··· Data under study ···
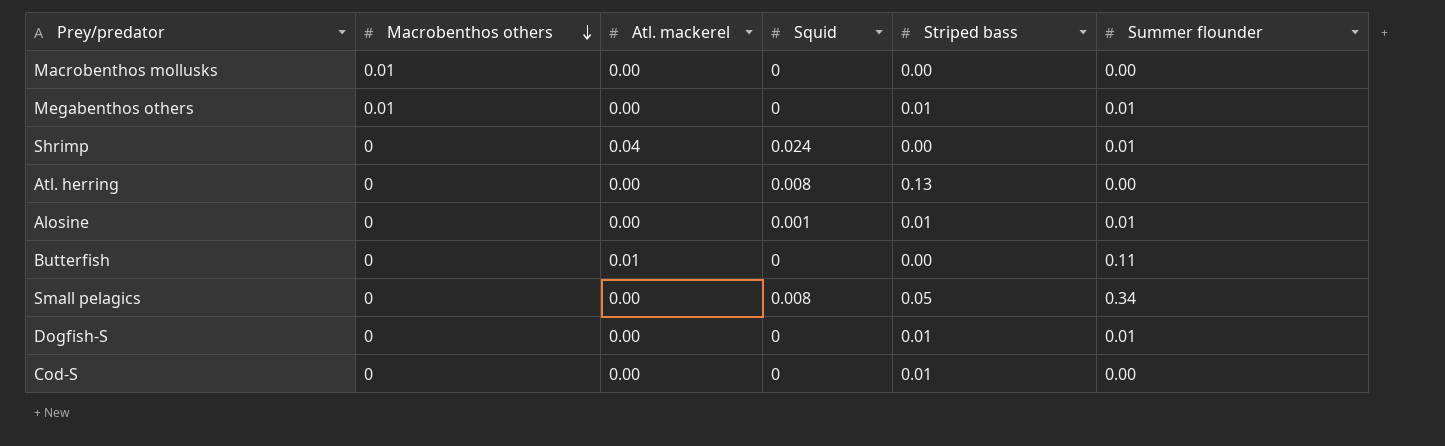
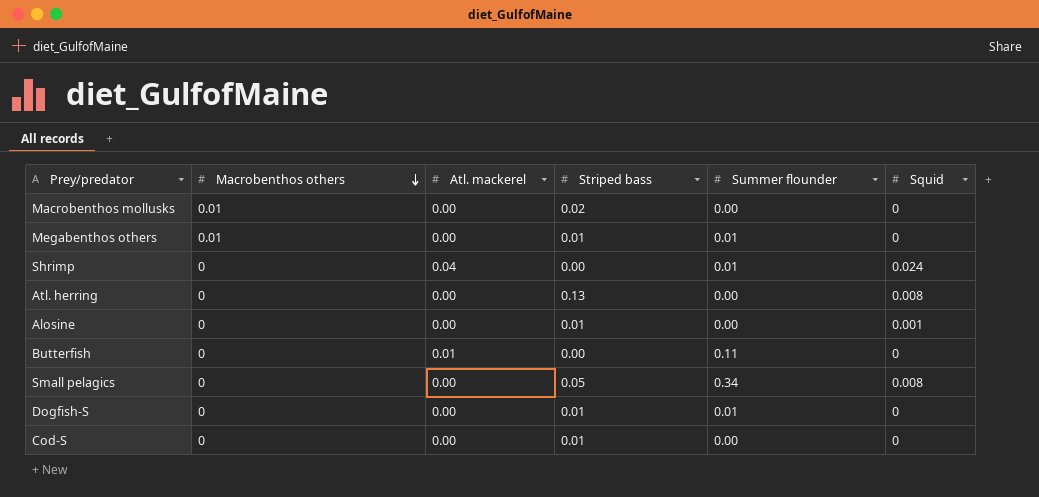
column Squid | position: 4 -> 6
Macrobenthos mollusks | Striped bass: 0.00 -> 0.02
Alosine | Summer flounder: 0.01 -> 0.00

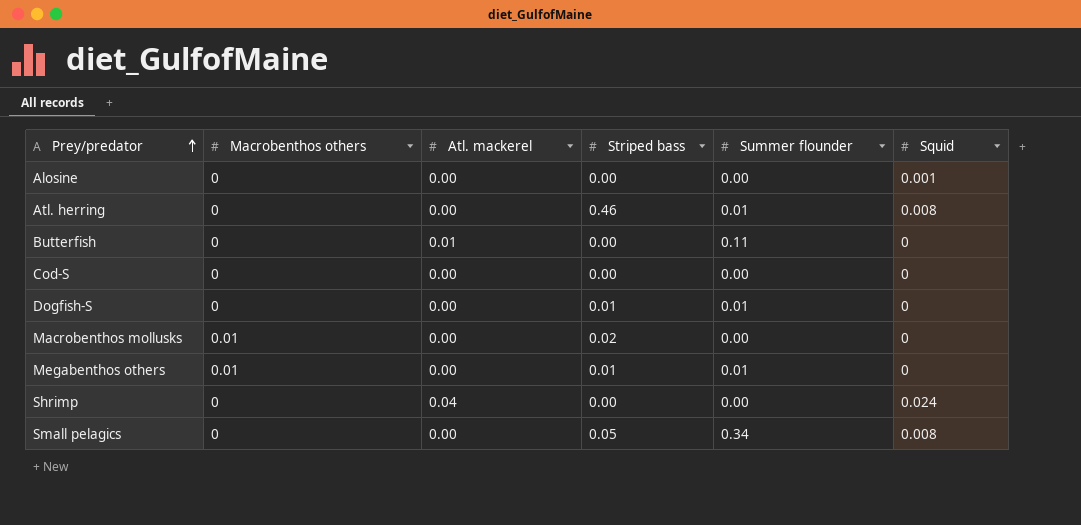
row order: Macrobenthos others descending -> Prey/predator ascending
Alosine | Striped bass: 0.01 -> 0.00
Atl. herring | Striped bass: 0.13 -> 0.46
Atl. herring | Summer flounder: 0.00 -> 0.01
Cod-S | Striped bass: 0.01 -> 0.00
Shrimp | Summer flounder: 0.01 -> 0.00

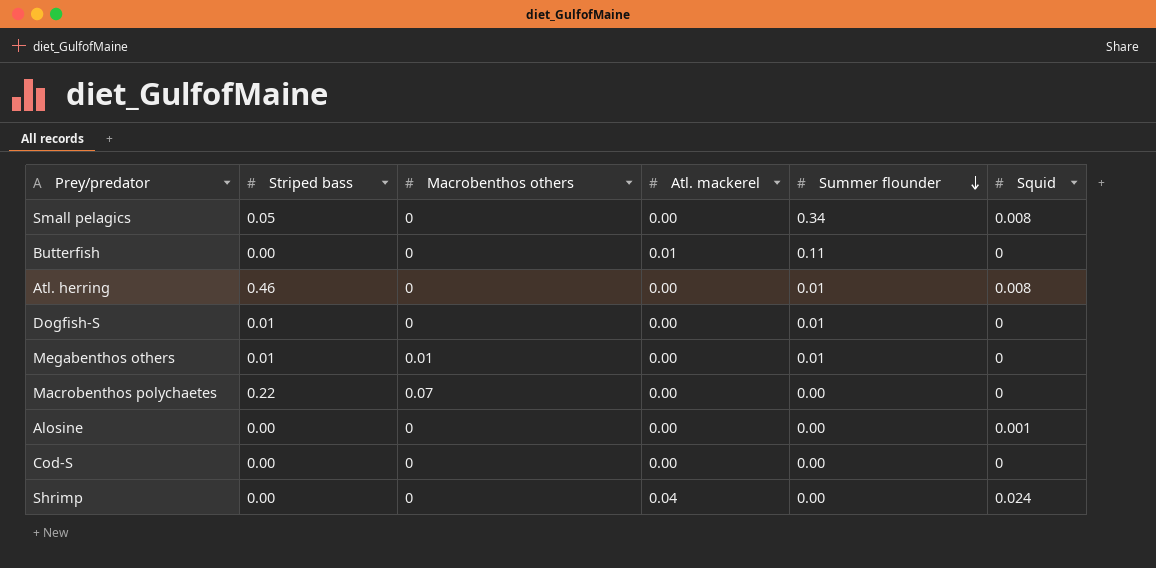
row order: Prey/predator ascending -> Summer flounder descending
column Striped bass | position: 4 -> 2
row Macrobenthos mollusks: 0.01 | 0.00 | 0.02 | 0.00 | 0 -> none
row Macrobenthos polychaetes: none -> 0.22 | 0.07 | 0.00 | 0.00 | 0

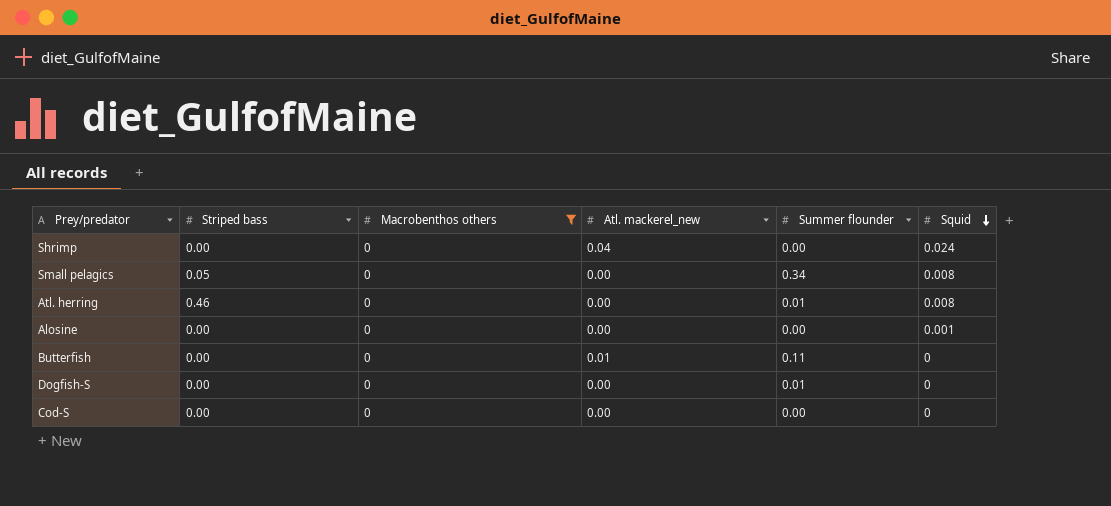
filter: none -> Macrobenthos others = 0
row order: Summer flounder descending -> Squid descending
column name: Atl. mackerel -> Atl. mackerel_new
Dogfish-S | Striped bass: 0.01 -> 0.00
···
**Action item**
In the data above, find the line containing "row order: Macrobenthos"; from there, please write out each line through the end, exactly, with the pictures omitted.

**Exercise output**
row order: Macrobenthos others descending -> Prey/predator ascending
Alosine | Striped bass: 0.01 -> 0.00
Atl. herring | Striped bass: 0.13 -> 0.46
Atl. herring | Summer flounder: 0.00 -> 0.01
Cod-S | Striped bass: 0.01 -> 0.00
Shrimp | Summer flounder: 0.01 -> 0.00

row order: Prey/predator ascending -> Summer flounder descending
column Striped bass | position: 4 -> 2
row Macrobenthos mollusks: 0.01 | 0.00 | 0.02 | 0.00 | 0 -> none
row Macrobenthos polychaetes: none -> 0.22 | 0.07 | 0.00 | 0.00 | 0

filter: none -> Macrobenthos others = 0
row order: Summer flounder descending -> Squid descending
column name: Atl. mackerel -> Atl. mackerel_new
Dogfish-S | Striped bass: 0.01 -> 0.00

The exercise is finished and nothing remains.